Cómo conseguimos automatizar el cribado manual de currículum para un gran cliente liberando recursos y tiempo para actividades más estratégicas.
La gestión de procesos repetitivos y complejos es un reto común para muchas empresas. En este caso, colaboramos con un cliente importante que enfrentaba una tarea que consumía tiempo y recursos: el cribado manual de currículum. Nuestra solución, basada en inteligencia artificial y tecnologías de procesamiento de datos, revolucionó su operación.
El reto
El cliente destinaba a tres empleados durante más de siete horas semanales para gestionar y procesar currículum provenientes de múltiples canales y formatos.
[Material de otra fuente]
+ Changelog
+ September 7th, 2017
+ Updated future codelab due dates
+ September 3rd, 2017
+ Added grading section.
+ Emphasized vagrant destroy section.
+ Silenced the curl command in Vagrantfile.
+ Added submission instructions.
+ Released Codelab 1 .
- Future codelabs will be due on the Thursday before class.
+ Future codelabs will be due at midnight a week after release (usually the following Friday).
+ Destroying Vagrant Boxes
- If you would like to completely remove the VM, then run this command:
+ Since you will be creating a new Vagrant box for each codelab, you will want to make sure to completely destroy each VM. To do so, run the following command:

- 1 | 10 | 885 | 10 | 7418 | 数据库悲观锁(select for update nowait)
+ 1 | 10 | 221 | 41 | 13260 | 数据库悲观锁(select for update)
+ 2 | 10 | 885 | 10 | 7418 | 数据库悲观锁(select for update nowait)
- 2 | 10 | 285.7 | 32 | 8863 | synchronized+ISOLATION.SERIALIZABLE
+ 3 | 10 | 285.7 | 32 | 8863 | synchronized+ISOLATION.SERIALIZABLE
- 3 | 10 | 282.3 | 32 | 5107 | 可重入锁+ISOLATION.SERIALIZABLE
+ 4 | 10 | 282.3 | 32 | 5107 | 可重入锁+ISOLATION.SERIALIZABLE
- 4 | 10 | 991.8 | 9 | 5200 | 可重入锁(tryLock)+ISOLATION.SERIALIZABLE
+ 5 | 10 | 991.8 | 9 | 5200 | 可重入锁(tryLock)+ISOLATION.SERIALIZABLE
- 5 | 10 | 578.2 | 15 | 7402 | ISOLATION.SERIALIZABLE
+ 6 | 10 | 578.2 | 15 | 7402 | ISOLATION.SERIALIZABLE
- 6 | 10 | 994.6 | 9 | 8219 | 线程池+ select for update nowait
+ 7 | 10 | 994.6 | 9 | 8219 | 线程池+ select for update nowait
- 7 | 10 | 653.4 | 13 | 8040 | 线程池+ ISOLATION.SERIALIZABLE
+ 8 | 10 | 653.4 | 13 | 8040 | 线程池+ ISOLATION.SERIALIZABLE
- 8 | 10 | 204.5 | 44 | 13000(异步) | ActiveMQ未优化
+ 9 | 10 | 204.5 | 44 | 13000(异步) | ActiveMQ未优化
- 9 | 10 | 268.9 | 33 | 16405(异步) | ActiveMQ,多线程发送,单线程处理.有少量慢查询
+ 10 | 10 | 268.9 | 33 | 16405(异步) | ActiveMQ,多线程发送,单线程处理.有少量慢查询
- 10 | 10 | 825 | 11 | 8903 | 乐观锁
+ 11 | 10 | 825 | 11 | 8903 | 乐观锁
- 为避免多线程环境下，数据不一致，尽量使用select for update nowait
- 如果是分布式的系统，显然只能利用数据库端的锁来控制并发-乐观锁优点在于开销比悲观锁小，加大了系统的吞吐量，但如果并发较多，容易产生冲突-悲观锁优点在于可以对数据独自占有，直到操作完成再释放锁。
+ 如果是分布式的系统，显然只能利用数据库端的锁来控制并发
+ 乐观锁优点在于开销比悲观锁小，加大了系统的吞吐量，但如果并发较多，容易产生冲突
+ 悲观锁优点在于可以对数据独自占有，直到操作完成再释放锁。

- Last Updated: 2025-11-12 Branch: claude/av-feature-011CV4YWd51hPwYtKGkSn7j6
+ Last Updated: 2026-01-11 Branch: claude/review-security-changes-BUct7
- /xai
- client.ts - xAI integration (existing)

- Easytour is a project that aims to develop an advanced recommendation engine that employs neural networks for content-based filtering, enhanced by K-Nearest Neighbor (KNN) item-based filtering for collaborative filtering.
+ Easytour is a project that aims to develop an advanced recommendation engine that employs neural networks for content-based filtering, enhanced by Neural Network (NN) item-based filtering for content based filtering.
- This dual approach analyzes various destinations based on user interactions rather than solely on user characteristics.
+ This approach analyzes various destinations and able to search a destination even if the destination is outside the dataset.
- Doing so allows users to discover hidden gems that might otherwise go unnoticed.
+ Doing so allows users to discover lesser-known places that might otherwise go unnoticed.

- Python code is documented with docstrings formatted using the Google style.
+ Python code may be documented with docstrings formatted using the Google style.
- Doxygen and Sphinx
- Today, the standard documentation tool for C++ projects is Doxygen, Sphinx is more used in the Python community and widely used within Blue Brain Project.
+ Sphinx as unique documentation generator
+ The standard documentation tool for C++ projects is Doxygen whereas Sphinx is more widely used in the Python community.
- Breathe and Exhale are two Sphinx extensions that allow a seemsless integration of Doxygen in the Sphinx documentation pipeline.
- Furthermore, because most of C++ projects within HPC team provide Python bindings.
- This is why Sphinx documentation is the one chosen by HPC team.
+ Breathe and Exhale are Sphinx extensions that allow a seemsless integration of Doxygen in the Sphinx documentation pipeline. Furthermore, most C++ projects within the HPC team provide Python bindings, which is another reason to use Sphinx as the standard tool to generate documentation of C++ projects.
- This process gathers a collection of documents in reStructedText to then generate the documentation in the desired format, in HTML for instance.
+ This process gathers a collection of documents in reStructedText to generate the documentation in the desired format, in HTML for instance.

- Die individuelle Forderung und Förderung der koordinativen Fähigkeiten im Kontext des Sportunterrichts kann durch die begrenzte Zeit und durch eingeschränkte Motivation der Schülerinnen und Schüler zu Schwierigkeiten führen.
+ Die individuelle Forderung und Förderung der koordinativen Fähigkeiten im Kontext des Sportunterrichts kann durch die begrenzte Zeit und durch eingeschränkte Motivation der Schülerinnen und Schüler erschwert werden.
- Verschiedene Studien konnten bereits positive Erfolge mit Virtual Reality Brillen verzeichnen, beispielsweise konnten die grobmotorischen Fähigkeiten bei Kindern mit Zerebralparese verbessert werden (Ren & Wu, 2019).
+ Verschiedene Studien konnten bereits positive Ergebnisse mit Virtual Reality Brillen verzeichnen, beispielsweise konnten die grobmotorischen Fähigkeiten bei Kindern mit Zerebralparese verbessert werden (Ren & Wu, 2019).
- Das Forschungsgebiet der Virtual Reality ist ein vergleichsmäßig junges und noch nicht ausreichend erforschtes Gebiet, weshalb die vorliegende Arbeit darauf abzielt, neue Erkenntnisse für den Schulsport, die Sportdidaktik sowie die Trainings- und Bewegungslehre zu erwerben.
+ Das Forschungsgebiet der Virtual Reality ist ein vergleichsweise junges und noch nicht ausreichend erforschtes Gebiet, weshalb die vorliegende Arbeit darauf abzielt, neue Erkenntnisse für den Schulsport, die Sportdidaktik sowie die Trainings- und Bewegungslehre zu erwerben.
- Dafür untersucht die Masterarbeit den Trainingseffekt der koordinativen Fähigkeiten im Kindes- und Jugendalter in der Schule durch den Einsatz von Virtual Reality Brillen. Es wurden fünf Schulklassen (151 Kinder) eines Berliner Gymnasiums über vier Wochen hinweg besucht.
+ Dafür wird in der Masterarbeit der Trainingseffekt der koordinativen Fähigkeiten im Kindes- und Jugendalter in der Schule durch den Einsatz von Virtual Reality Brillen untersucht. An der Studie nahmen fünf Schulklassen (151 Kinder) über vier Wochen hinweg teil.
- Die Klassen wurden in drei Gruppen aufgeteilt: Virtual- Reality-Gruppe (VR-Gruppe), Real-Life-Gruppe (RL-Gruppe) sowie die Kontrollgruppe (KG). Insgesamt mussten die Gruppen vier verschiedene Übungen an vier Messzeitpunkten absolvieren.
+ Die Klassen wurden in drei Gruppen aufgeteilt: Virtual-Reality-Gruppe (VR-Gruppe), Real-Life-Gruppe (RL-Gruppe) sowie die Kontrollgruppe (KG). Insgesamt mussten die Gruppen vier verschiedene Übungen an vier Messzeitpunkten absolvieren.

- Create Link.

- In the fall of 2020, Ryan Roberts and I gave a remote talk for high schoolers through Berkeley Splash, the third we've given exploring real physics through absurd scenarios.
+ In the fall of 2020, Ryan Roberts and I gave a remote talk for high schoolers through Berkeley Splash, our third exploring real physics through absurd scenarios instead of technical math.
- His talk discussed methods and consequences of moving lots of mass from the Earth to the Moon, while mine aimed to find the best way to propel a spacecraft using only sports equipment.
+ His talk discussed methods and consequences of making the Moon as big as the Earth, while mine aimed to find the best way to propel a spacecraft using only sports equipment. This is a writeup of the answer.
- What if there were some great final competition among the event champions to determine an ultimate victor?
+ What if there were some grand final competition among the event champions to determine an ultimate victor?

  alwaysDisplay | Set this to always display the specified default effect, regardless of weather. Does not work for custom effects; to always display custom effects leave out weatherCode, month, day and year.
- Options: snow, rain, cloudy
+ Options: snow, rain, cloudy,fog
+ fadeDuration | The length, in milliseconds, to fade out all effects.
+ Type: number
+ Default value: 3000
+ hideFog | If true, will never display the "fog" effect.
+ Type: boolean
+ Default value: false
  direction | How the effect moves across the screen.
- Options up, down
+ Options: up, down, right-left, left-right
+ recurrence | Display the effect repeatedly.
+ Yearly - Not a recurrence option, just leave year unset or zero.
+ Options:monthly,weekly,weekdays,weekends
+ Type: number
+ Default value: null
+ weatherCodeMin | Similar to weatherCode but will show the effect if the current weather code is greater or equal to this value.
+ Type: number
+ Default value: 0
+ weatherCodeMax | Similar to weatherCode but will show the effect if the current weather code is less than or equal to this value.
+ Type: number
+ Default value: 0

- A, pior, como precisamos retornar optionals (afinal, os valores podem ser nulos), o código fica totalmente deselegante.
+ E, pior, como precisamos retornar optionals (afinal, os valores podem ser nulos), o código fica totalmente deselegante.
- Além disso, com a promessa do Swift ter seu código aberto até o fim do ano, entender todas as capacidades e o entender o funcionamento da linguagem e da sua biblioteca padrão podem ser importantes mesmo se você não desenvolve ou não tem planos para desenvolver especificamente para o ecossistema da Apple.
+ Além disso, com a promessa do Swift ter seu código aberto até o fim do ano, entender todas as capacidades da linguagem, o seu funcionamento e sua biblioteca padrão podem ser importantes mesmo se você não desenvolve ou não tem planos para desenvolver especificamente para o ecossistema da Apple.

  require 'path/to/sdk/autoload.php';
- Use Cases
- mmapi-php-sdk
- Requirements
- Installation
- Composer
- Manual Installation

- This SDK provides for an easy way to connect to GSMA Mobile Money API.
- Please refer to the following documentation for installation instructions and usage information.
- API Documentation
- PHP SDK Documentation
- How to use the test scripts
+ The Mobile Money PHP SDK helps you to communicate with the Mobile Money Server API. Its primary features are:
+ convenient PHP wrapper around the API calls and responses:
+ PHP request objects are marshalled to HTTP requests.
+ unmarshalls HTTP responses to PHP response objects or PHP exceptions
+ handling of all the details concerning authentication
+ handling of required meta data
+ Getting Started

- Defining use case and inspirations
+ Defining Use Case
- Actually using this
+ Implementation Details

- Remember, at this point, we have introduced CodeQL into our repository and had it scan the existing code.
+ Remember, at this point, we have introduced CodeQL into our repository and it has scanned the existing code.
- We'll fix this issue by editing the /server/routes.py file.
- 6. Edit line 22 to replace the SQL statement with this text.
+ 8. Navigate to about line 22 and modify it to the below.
Este proceso incluía:
- Canalizar currículum recibidos por correo electrónico, formularios y plataformas.
- Extraer manualmente información clave (nombre, experiencia, formación, entre otros) y registrarla en hojas de cálculo.
- Validar las aptitudes de los aspirantes según una hoja de métricas adaptada a cada puesto.
- Este proceso no solo era ineficiente, sino que también implicaba una alta posibilidad de errores humanos y limitaba la capacidad de evaluar rápidamente a un gran número de aspirantes
Nuestra solución
Al abordar este desafío, implementamos una solución tecnológica integral y personalizada que maximizó la eficiencia y garantizó la privacidad de los datos.
Canalización de entradas
Diseñamos un embudo capaz de unificar todos los canales de recepción (email, formularios, plataformas) en una única API centralizada.
Tratamiento de formatos variados
Creamos un sistema de discriminación y tratamiento específico para diversos formatos, incluyendo JPEG, PNG, Word y PDF. Esto aseguró que los currículum fueran estandarizados para su posterior procesamiento.
Generación de datos sintéticos y entrenamiento:
Utilizando nuestra herramienta O1-mini, generamos una amplia variedad de currículum sintéticos que reflejaban la diversidad de estilos y estructuras reales.
Creamos un dataset de entrenamiento extenso y diverso, incluyendo una salida JSONL que contenía los campos clave como nombre, experiencia y formación
Modelo entrenado y privado
Entrenamos un modelo Llama 3 de 8B, seleccionado por su capacidad de ser desplegado localmente en las instalaciones del cliente, asegurando la privacidad de los datos.
Evaluamos el modelo utilizando datasets adicionales obtenidos de Kaggle y otros recursos, iterando continuamente para mejorar su precisión y reducir errores.
Precisión y mitigación de sesgos
Logramos una precisión del 95% en la extracción de información clave.
Revisamos y ajustamos el modelo para identificar y eliminar posibles sesgos o problemas de discriminación, garantizando la imparcialidad en el cribado.
Resultados
Nuestra solución permitió al cliente:
- Reducir drásticamente el tiempo dedicado al cribado manual, liberando recursos humanos para actividades más estratégicas.
- Consolidar y estandarizar la información de aspirantes de manera precisa y rápida.
- Garantizar la privacidad de los datos al implementar una solución local.
Lo que sigue
Con la primera etapa completada exitosamente, estamos investigando y desarrollando la fase de validación automatizada. Nuestro objetivo es integrar métricas personalizadas y evaluaciones inteligentes para proporcionar una solución completa que optimice todo el proceso de selección de personal.
Este caso demuestra cómo nuestra combinación de inteligencia artificial, diseño personalizado y atención al detalle puede transformar procesos complejos y repetitivos, ayudando a nuestros clientes a ser más eficientes, innovadores y competitivos.